> _Problem to work on_:
Return only the lines of the data below from the line with "212px; height: 22px;" up to and including the line with "-89,7 +89,6 @@", exactly as written, with the pictures omitted.

> _Available data_:

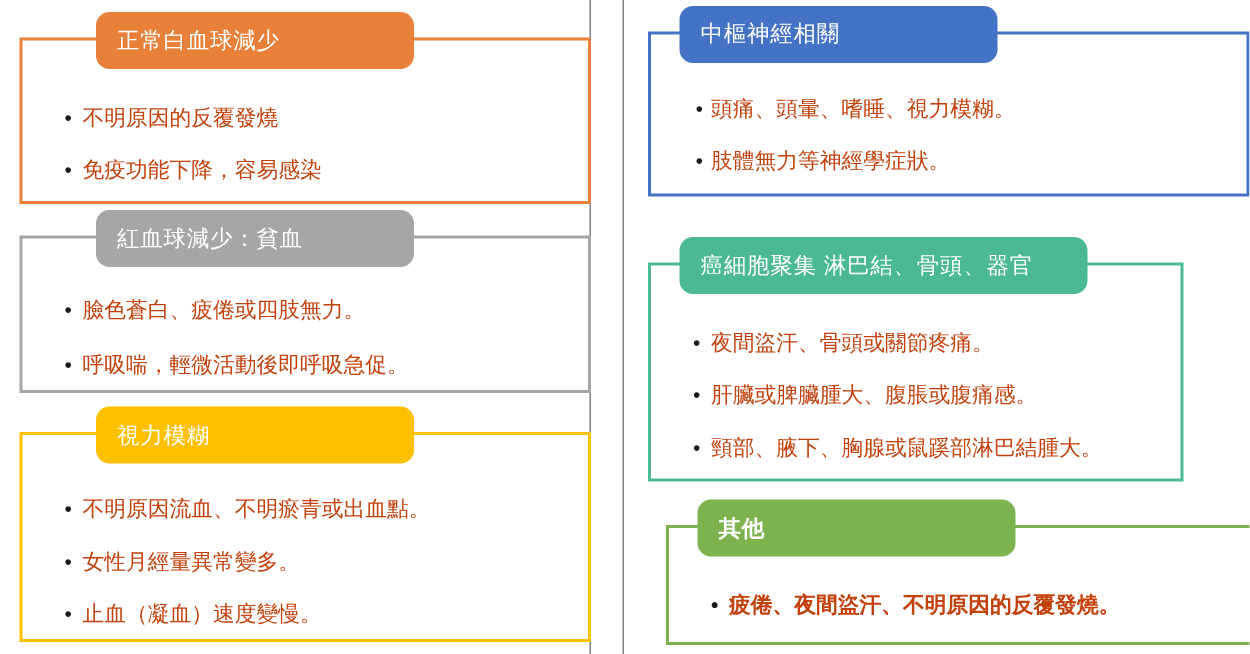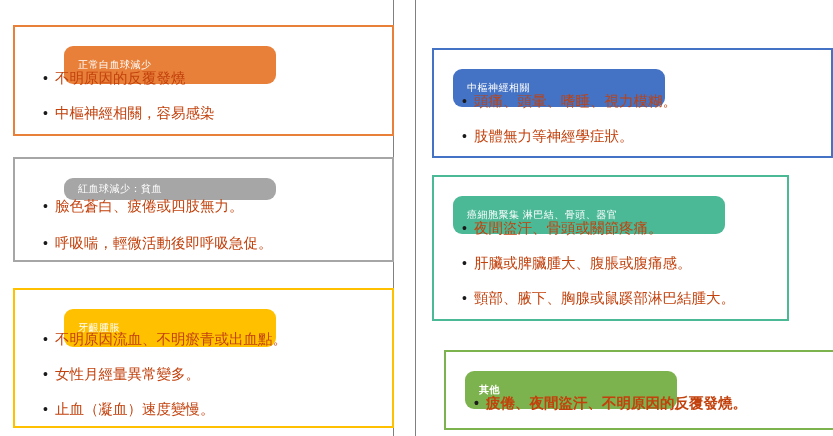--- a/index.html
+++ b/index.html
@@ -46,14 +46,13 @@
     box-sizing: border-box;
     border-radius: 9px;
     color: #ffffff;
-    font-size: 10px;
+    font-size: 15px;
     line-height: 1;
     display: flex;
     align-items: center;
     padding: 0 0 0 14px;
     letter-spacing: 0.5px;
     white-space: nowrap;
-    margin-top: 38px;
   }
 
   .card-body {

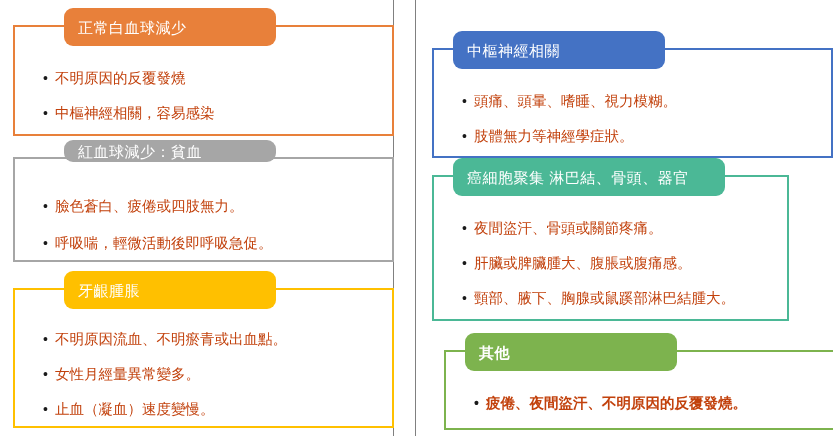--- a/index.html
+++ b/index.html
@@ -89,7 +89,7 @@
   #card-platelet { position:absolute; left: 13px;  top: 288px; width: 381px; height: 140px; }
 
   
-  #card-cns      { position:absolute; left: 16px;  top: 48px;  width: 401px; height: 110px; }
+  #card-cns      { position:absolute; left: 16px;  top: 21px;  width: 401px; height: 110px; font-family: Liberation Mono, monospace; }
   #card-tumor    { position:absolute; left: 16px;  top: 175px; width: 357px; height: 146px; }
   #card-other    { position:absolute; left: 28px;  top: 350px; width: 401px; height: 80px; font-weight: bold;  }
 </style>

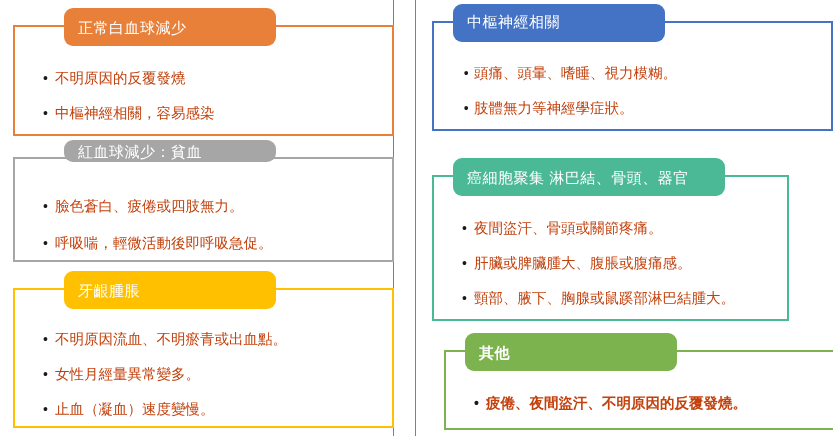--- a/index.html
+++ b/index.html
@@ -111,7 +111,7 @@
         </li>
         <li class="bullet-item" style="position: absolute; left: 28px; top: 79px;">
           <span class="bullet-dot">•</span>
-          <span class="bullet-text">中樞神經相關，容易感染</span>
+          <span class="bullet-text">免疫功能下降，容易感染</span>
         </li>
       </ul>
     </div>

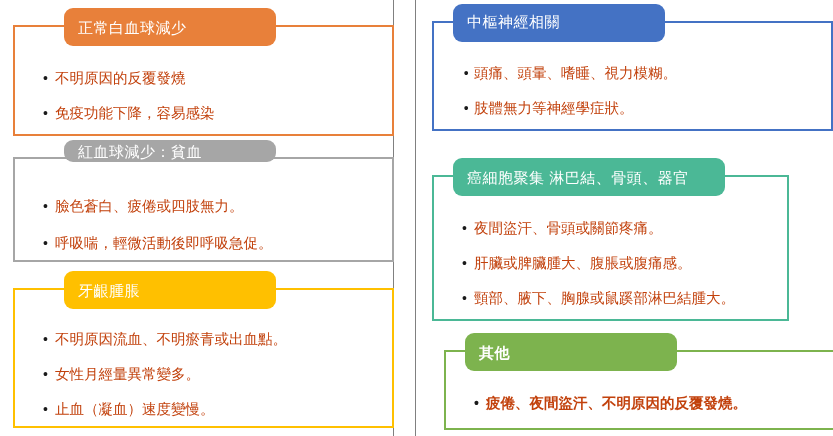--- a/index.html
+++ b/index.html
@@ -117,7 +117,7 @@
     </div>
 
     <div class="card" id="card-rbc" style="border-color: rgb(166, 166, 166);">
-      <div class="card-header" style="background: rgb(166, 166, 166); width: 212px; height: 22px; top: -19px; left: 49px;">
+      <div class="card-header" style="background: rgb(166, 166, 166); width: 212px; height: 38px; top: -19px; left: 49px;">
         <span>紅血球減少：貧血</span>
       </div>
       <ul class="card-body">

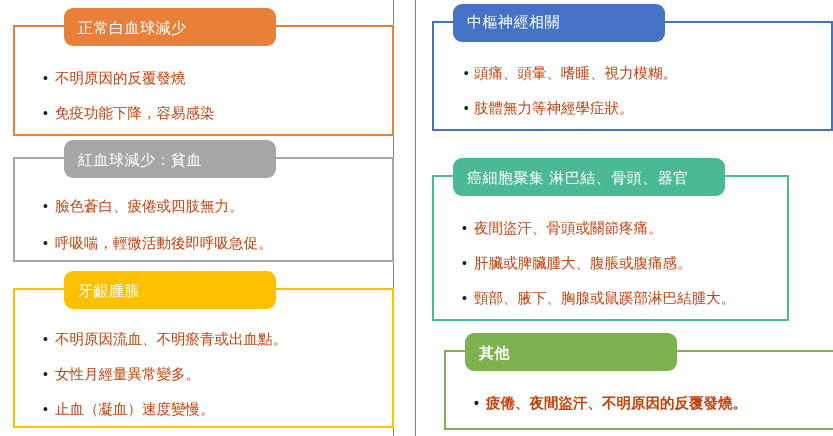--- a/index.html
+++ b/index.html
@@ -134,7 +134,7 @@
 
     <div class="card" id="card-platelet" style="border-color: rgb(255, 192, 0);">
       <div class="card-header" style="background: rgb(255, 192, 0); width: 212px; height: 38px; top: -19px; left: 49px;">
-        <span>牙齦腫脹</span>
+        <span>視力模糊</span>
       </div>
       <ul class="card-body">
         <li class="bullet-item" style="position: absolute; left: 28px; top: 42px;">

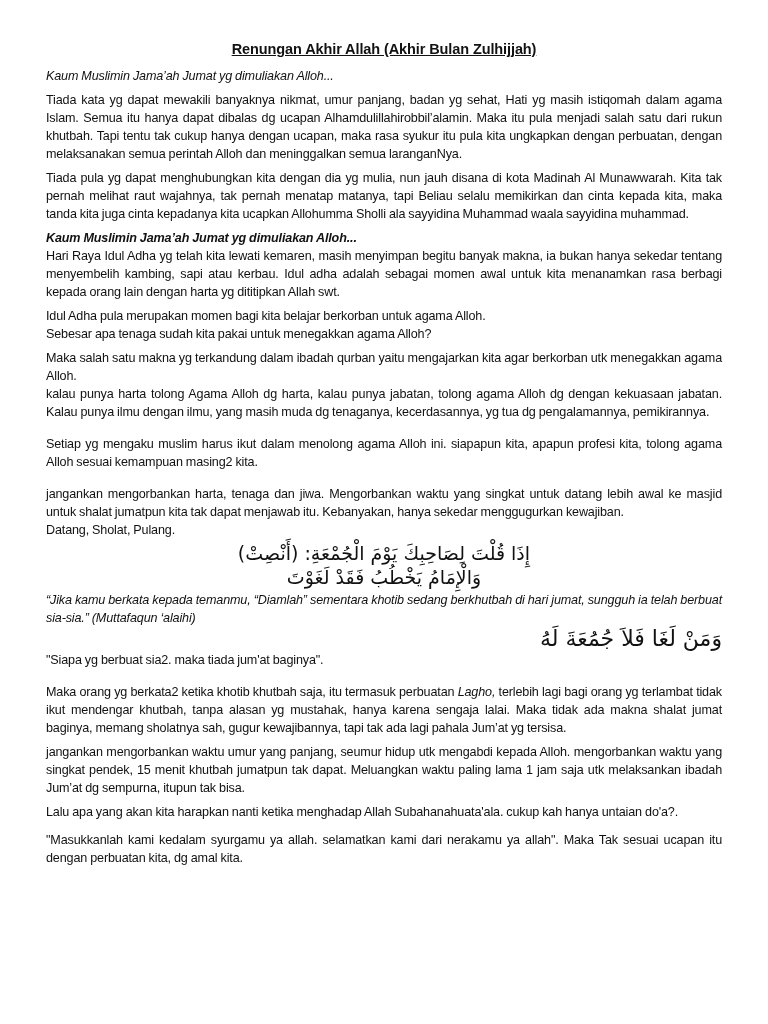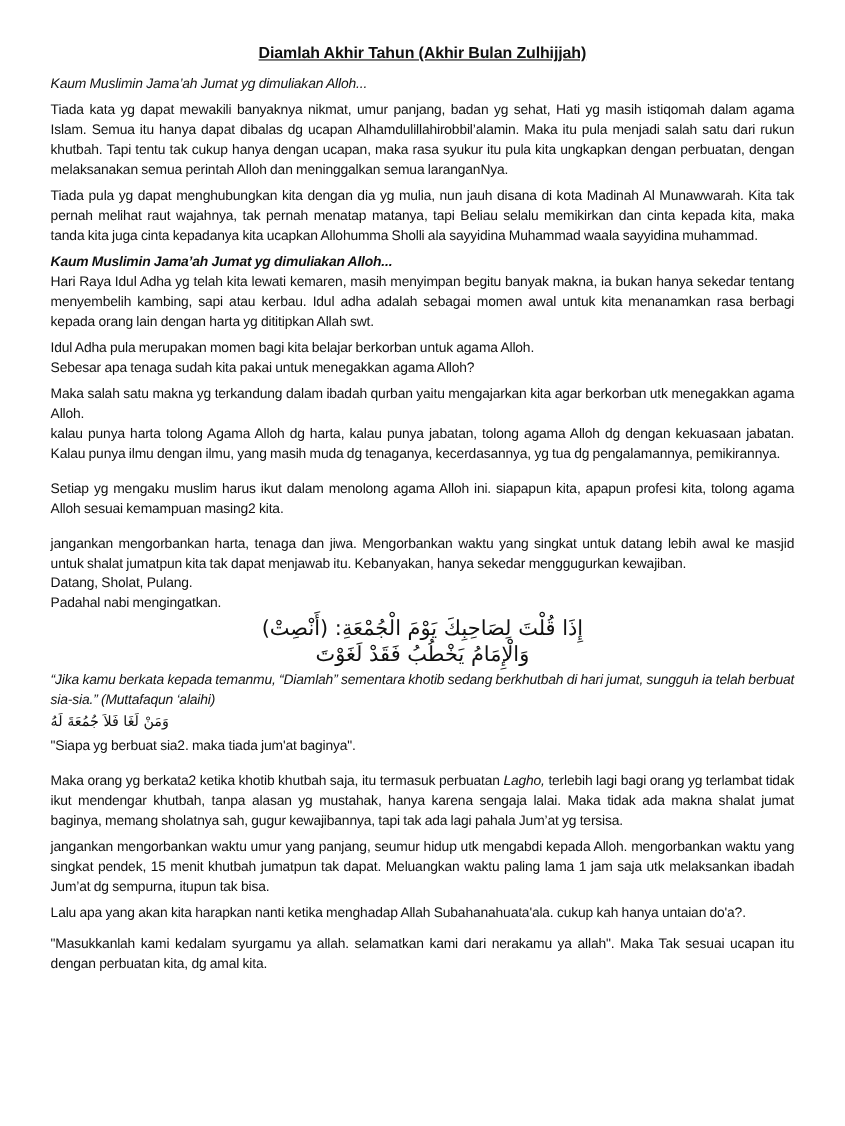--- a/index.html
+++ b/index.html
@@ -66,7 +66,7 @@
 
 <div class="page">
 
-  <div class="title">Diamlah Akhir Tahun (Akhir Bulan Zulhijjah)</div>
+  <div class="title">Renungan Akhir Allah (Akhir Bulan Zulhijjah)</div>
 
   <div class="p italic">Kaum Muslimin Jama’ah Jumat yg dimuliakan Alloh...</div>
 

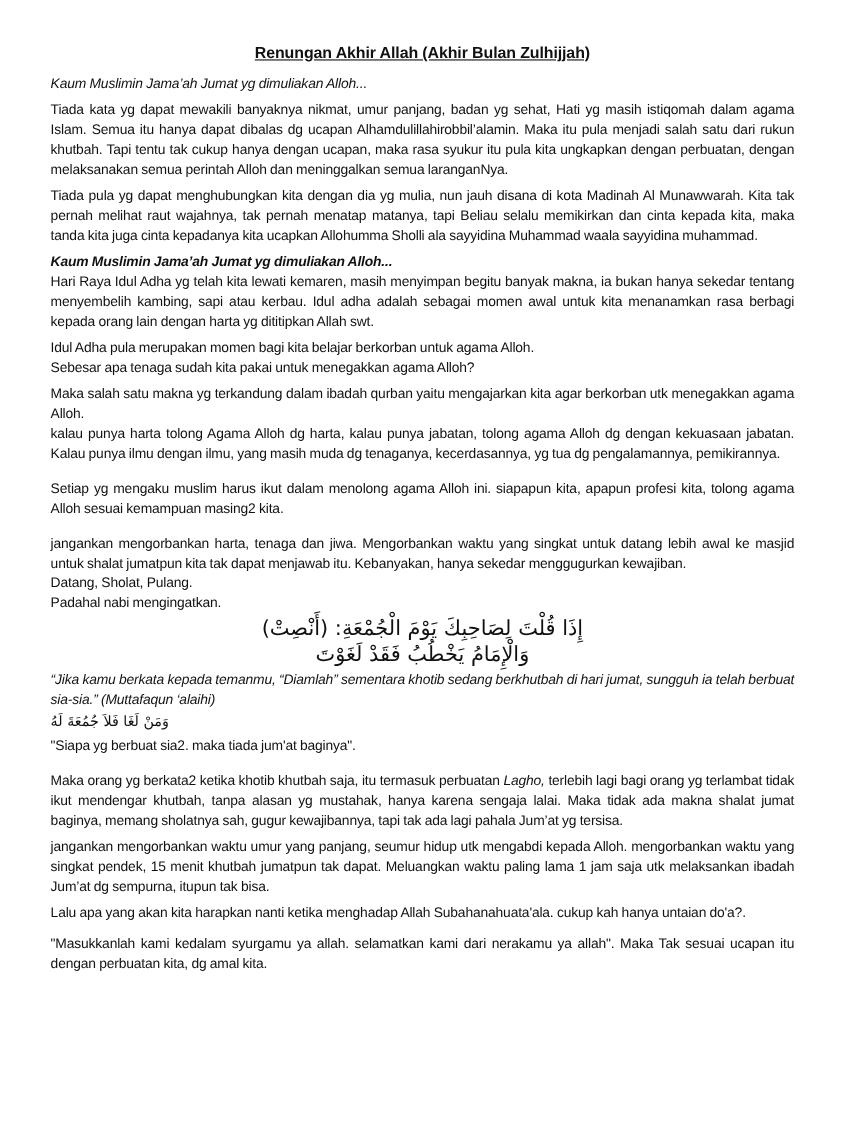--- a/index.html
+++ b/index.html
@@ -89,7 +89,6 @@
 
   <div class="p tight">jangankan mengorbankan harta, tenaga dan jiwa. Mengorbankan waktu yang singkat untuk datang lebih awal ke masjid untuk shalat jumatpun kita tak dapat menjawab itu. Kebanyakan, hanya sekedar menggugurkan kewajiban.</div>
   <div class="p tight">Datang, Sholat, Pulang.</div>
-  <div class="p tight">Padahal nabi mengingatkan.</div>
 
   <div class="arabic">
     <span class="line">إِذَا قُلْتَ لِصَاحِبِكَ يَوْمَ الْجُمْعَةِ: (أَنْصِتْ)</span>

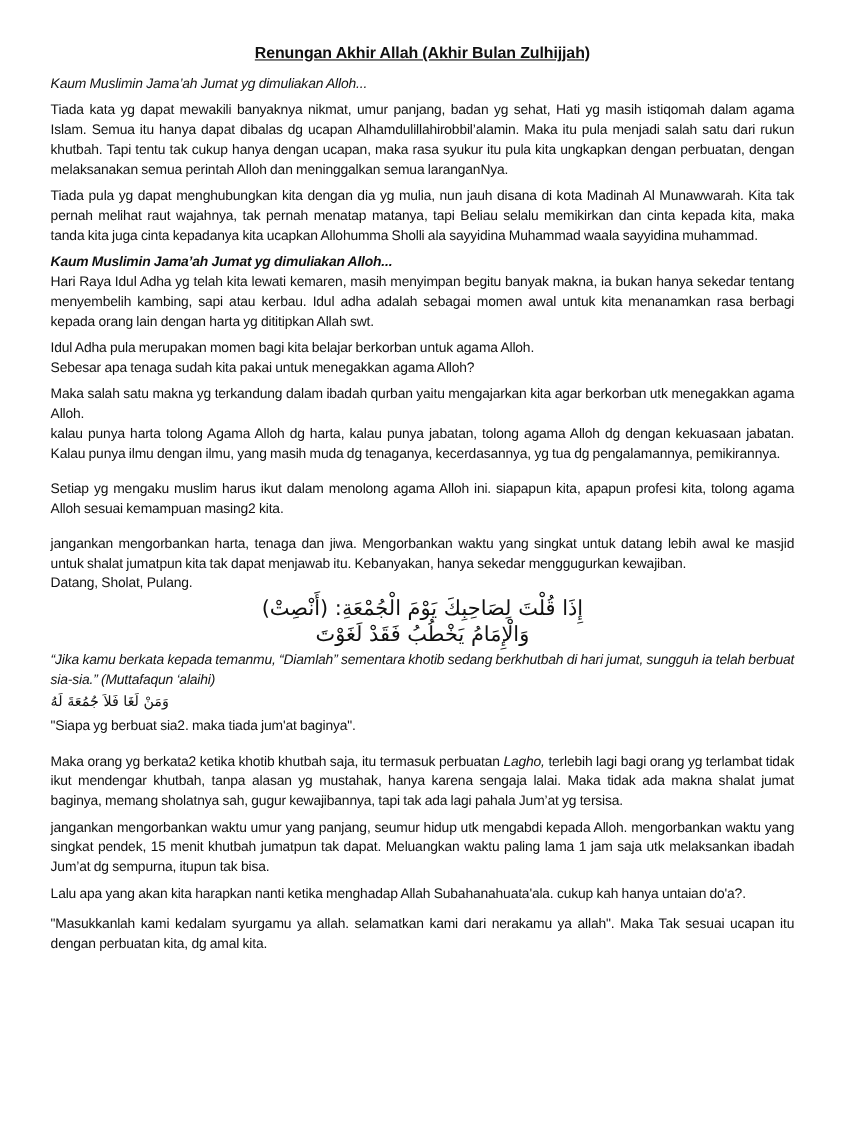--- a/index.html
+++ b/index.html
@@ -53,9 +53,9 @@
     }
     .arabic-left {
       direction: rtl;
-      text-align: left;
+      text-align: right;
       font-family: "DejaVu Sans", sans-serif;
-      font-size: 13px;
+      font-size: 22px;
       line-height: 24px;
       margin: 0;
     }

> _Exercise solution_:
-      <div class="card-header" style="background: rgb(166, 166, 166); width: 212px; height: 22px; top: -19px; left: 49px;">
+      <div class="card-header" style="background: rgb(166, 166, 166); width: 212px; height: 38px; top: -19px; left: 49px;">
         <span>紅血球減少：貧血</span>
       </div>
       <ul class="card-body">

--- a/index.html
+++ b/index.html
@@ -134,7 +134,7 @@
 
     <div class="card" id="card-platelet" style="border-color: rgb(255, 192, 0);">
       <div class="card-header" style="background: rgb(255, 192, 0); width: 212px; height: 38px; top: -19px; left: 49px;">
-        <span>牙齦腫脹</span>
+        <span>視力模糊</span>
       </div>
       <ul class="card-body">
         <li class="bullet-item" style="position: absolute; left: 28px; top: 42px;">

--- a/index.html
+++ b/index.html
@@ -66,7 +66,7 @@
 
 <div class="page">
 
-  <div class="title">Diamlah Akhir Tahun (Akhir Bulan Zulhijjah)</div>
+  <div class="title">Renungan Akhir Allah (Akhir Bulan Zulhijjah)</div>
 
   <div class="p italic">Kaum Muslimin Jama’ah Jumat yg dimuliakan Alloh...</div>
 

--- a/index.html
+++ b/index.html
@@ -89,7 +89,6 @@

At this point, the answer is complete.